Multiple Computer Example


#1

Does anybody have a really simple example of a local host farming out a task to another ssh-connected computer (with julia on it)?

think

@everywhere function abc(n::Int)
      sum=0; for i=1:n; sum+=i; end;#for
      return ( readstring(`hostname`), sum )
end#function

hosts = [ "localhost", "friend.ucla.edu" ]

println( pmap( i -> abc(i), 1:1000, hosts ) )

The docs look a bit overwhelming on the subject.

/iaw


#2

From:

Julia can be started in parallel mode with either the -p or the --machinefile options. -p n will launch an additional n worker processes, while --machinefile file will launch a worker for each line in file file. The machines defined in file must be accessible via a passwordless ssh login, with Julia installed at the same location as the current host. Each machine definition takes the form [count*][user@]host[:port] [bind_addr[:port]]. user defaults to current user, port to the standard ssh port. count is the number of workers to spawn on the node, and defaults to 1. The optional bind-to bind_addr[:port] specifies the ip-address and port that other workers should use to connect to this worker.


#3

thanks salchipapa. it doesn’t like me. the installation is exactly at the same spot in both machines.

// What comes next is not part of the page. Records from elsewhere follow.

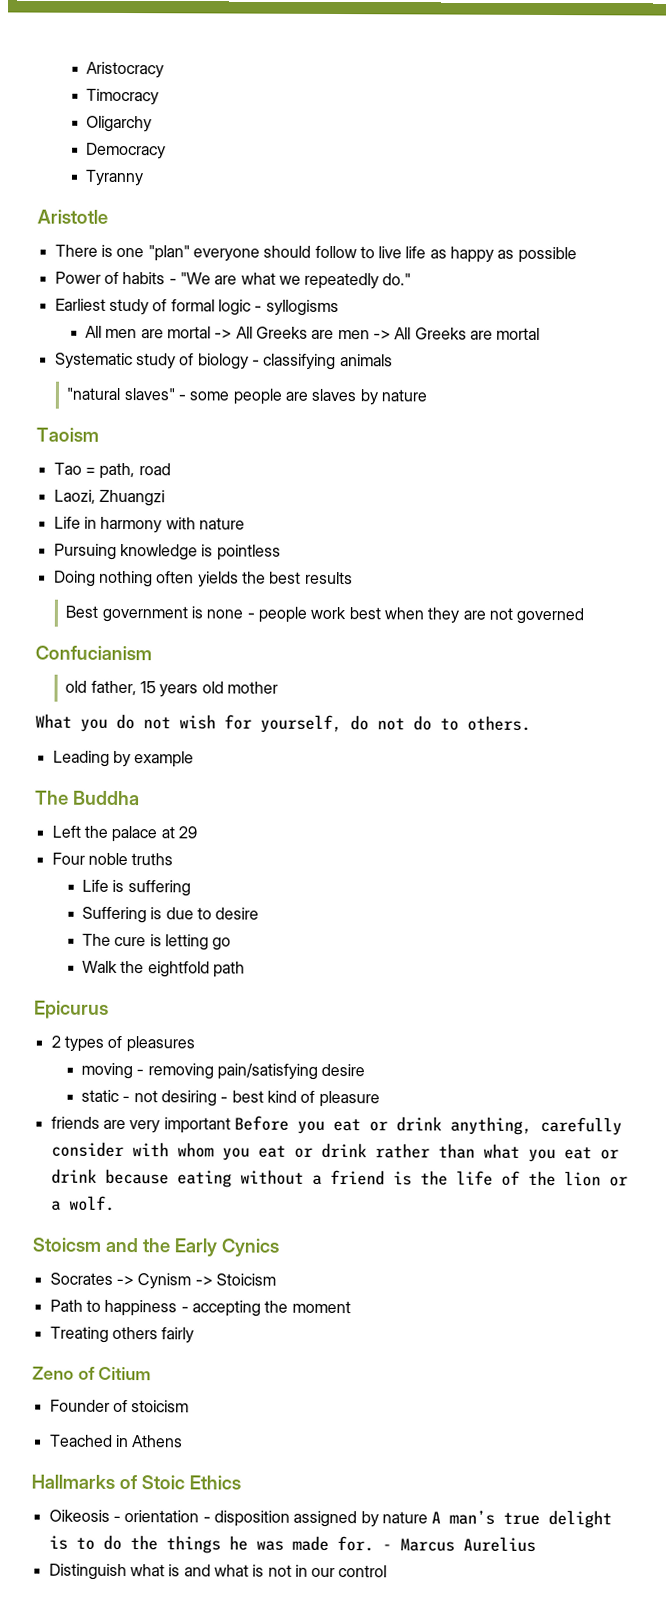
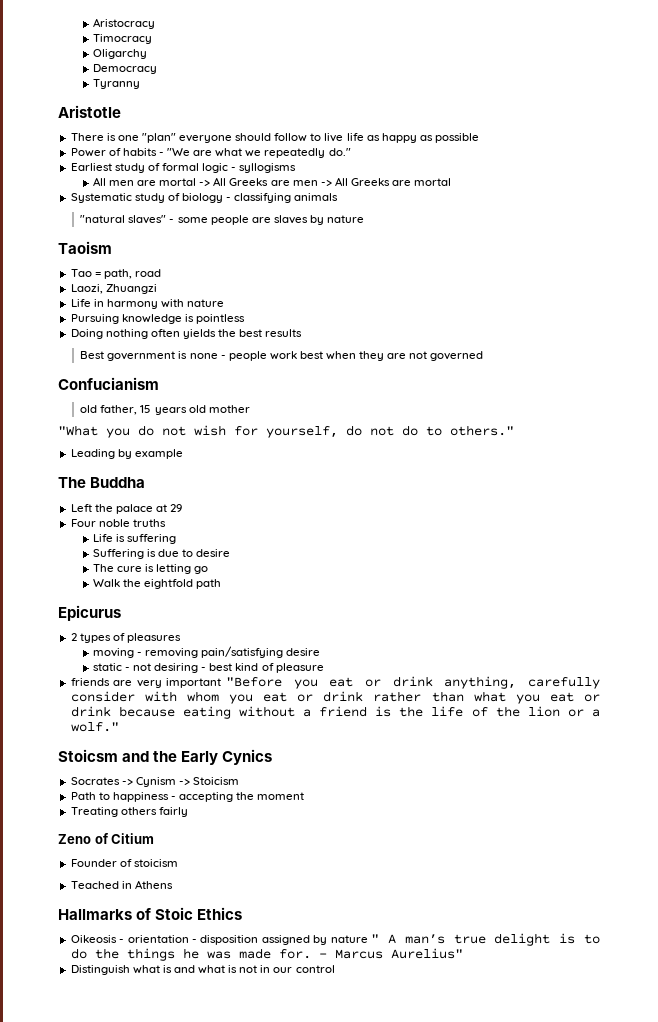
- What you do not wish for yourself, do not do to others.
+ "What you do not wish for yourself, do not do to others."
- friends are very important Before you eat or drink anything, carefully consider with whom you eat or drink rather than what you eat or drink because eating without a friend is the life of the lion or a wolf.
+ friends are very important "Before you eat or drink anything, carefully consider with whom you eat or drink rather than what you eat or drink because eating without a friend is the life of the lion or a wolf."
- Oikeosis - orientation - disposition assigned by nature A man’s true delight is to do the things he was made for.
+ Oikeosis - orientation - disposition assigned by nature " A man’s true delight is to do the things he was made for.
- - Marcus Aurelius
+ - Marcus Aurelius"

$ julia --machinefile machinefile
ssh: Could not resolve hostname 5: nodename nor servname provided, or not known
ERROR: Unable to read host:port string from worker. Launch command exited with error?
read_worker_host_port(::Pipe) at ./distributed/cluster.jl:236
connect(::Base.Distributed.SSHManager, ::Int64, ::WorkerConfig) at ./distributed/managers.jl:391
create_worker(::Base.Distributed.SSHManager, ::WorkerConfig) at ./distributed/cluster.jl:443
setup_launched_worker(::Base.Distributed.SSHManager, ::WorkerConfig, ::Array{Int64,1}) at ./distributed/cluster.jl:389
(::Base.Distributed.##33#36{Base.Distributed.SSHManager,WorkerConfig,Array{Int64,1}})() at ./task.jl:335
Stacktrace:

reading the docs, it seems like all I need to do is to put into the machinefile

5  164.67.165.22

and I should be ready to go. (IP was made up.) is this a correct format (5 processes to be started up on 164.67.165.22.)

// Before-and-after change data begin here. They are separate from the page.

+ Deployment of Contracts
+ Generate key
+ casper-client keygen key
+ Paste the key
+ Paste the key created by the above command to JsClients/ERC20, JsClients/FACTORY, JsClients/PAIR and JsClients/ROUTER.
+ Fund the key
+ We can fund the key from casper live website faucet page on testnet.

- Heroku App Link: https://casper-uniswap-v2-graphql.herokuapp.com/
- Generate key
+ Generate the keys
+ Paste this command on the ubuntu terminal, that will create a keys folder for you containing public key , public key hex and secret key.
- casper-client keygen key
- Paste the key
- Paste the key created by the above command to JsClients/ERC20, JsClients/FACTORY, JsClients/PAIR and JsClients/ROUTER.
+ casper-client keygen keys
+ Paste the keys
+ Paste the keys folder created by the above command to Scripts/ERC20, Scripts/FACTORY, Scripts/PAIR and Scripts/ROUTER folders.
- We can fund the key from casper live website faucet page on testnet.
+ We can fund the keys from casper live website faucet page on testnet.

password-less and username-less ssh works just fine:

> ssh 164.67.165.22 '/Applications/Julia-0.6.app/Contents/Resources/julia/bin/julia -e "println(\"hello\")"'
hello

back to home

does it need another open port? anything else? what is the simplest way to check what this means?

regards,

/iaw


#4

Try something like this for now:

julia> addprocs([("machine1", 2), ("machine2", 1)])

This will launch 2 workers on machine1 and 1 worker on machine2.


#5

great. this works. it is incompatible with the -p julia switch, but works fine without it. I can add not only localhost, but do plain addprocs(), too. so I am pretty much all set. thank you.

PS: If someone has a working plain machinefile, I am curious what it should have looked like.


#6

I remember now (haven’t used it in a while), it seems that either the documentation is wrong, or that option is not working as intended, try:

machinefile:

164.67.165.22
164.67.165.22
164.67.165.22
164.67.165.22
164.67.165.22

instead of:

5 164.67.165.22

Then:

julia -p 5 --machinefile machinefile

That worked for me last time! This should give you 10 workers 5 local and 5 remote.


#7

the machinefile version does not work on my end, at all.

bash$ \julia -p 3 --machinefile machinefile
ERROR: connect: connection refused (ECONNREFUSED)ERROR: ERROR:
Stacktrace:connect: connection refused (ECONNREFUSED)connect: connection refused (ECONNREFUSED)

Stacktrace:
Stacktrace: [1] try_yieldto
( [1] try_yieldto
( [1] try_yieldto::(Base.##296#297{Task}, ::Base.##296#297{Task}, ::Base.##296#297{Task}, ::Task):: at Task./event.jl:189)
 at  [2] ./event.jl:189wait
( [2] )wait at ::(./event.jl:234Task)) at

and tons more output. the addprocs works fine.

regards,

/iaw